Understanding the solid principles
This article talks about the SOLID
principles which in fact as you known is
an acronym that stands for five principles of object-oriented
programming and design. Those principles allow us to avoid dependencies. So
that means that the more things you depend on the greater the chance of something
will go wrong. The principles are: Single Responsibility Principle, Open/Closed
Principle, Liskov Substitution Principle, Interface Segregation Principle and
Dependency Inversion Principle.
I will talk about
them quickly and explain why are they so important in our life as programmers.
The single responsibility principle talks about that a class should have
exactly one responsibility. That means that we have to have classes with a specific
purpose and not mixed classes that if we erase something all the code went
wrong or different. The open/closed principle talks about that a class should
be open for extension but closed for modification. That means that we have to
counter the tendency for object-oriented code to become fragile or easily
broken.
The Liskov Substitution
Principle talks about that we have to keep that working relationship between
classes and functions. That means that Liskov forbids modification of that
behavior through the mechanisms of inheritance. This principle allows us
particularly to be free to substitute a child class in a function that expects
to deal with the base class.
The interface
segregation principle talks about that we have to avoid writing monstrous
interfaces that burden classes with responsibilities they do not need or want.

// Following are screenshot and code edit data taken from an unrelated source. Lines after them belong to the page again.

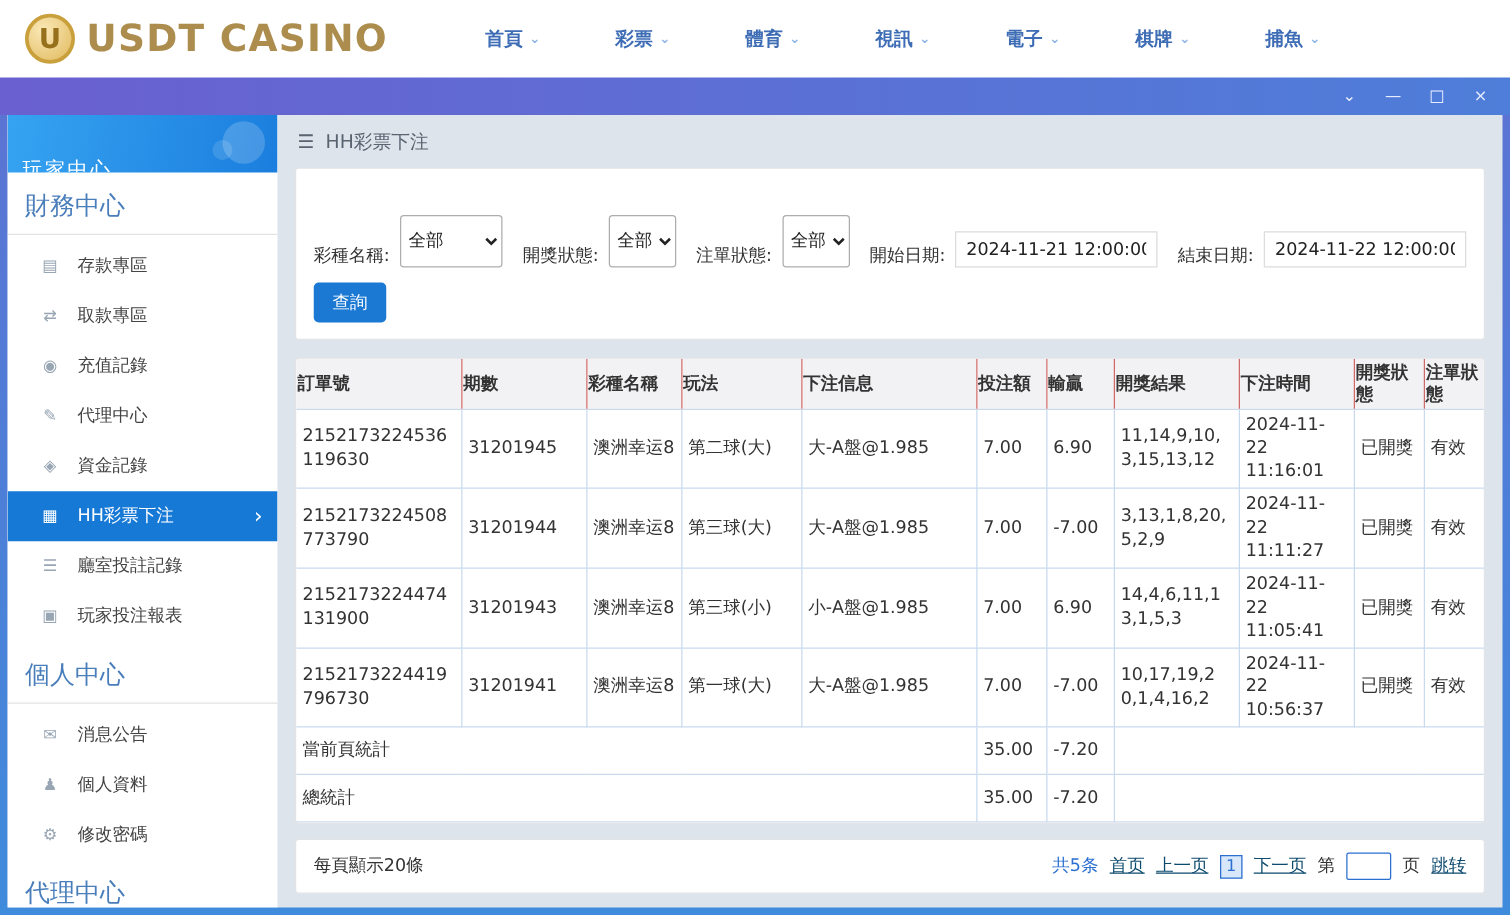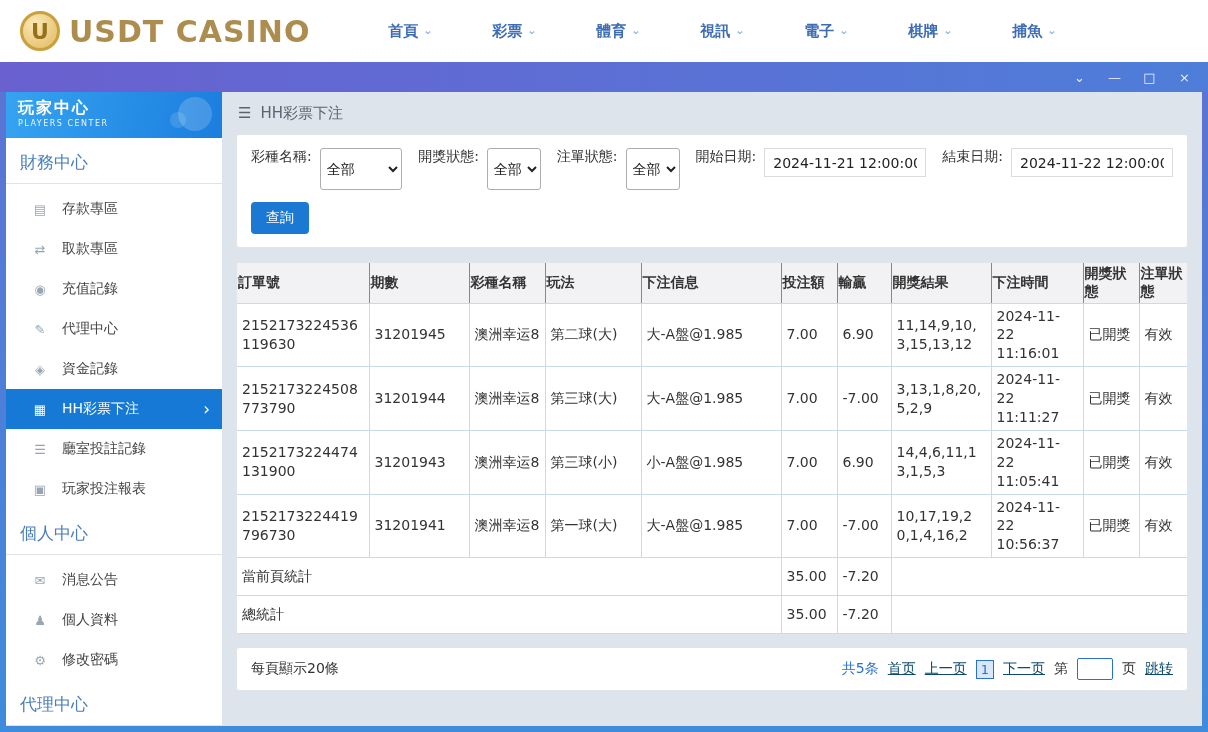--- a/index.html
+++ b/index.html
@@ -31,7 +31,7 @@
   .sidebar{width:216px;background:#fff;flex:none;display:flex;flex-direction:column;overflow:hidden;}
   .side-head{height:46px;flex:none;background:linear-gradient(100deg,#36a3f1,#1b7ede);
     color:#fff;padding:6px 12px;position:relative;overflow:hidden;}
-  .side-head .t{font-size:16px;font-weight:bold;letter-spacing:2px;}
+  .side-head .t{font-size:16px;font-weight:normal;letter-spacing:2px;margin-top:28px;}
   .side-head .s{font-size:8px;letter-spacing:1.5px;opacity:.9;}
   .deco{position:absolute;right:10px;top:5px;width:34px;height:34px;border-radius:50%;
     background:rgba(255,255,255,.18);}

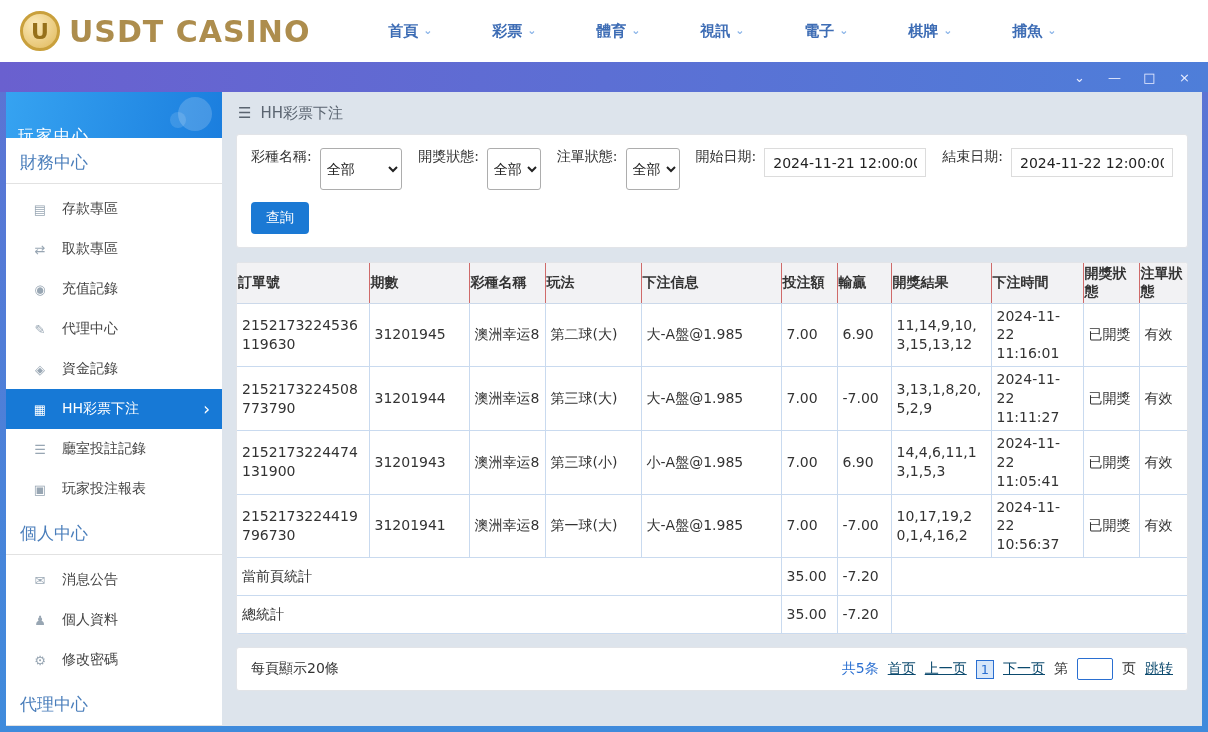--- a/index.html
+++ b/index.html
@@ -37,7 +37,7 @@
     background:rgba(255,255,255,.18);}
   .deco2{position:absolute;right:36px;top:20px;width:16px;height:16px;border-radius:50%;
     background:rgba(255,255,255,.13);}
-  .side-section{color:#4a7ebb;font-size:17px;padding:13px 14px 9px;border-bottom:1px solid #e2e2e2;
+  .side-section{color:#4a7ebb;font-size:20px;padding:13px 14px 9px;border-bottom:1px solid #e2e2e2;
     margin-bottom:5px;}
   .side-item{display:flex;align-items:center;height:40px;padding:0 12px 0 26px;gap:14px;
     font-size:14px;color:#444;cursor:pointer;}

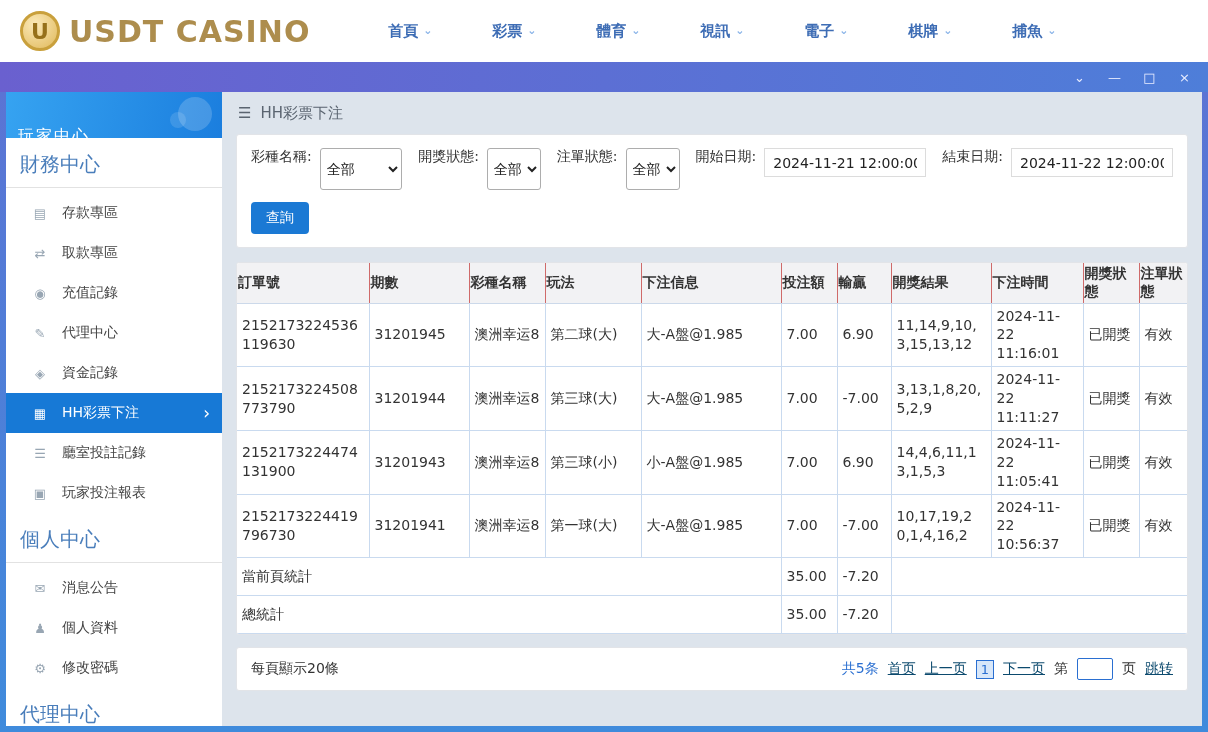--- a/index.html
+++ b/index.html
@@ -53,7 +53,7 @@
   .burger{font-size:15px;color:#5a6470;cursor:pointer;}
   .card{background:#fff;border:1px solid #e2e4e8;border-radius:3px;margin:0 14px;}
   .filter-card{padding:13px 14px;}
-  .filter-row{display:flex;align-items:flex-start;gap:8px;font-size:14px;color:#333;}
+  .filter-row{display:flex;align-items:flex-end;gap:8px;font-size:14px;color:#333;margin-top:24px;}
   .flabel{margin-left:8px;white-space:nowrap;}
   .flabel:first-child{margin-left:0;}
   select{height:42px;border:1px solid #adadad;border-radius:3px;background:#fff;font-size:14px;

That means that we must create a collection of smaller, discrete interface,
partitioning interface members according to what they concern. And finally, the
dependency inversion principle talks about that instead of writing code that
refers to actual classes, we must instead write code that refers to interfaces
of perhaps abstract classes. I think that if we follow this SOLID principle our
codes will be better and easier to read, don’t you think so?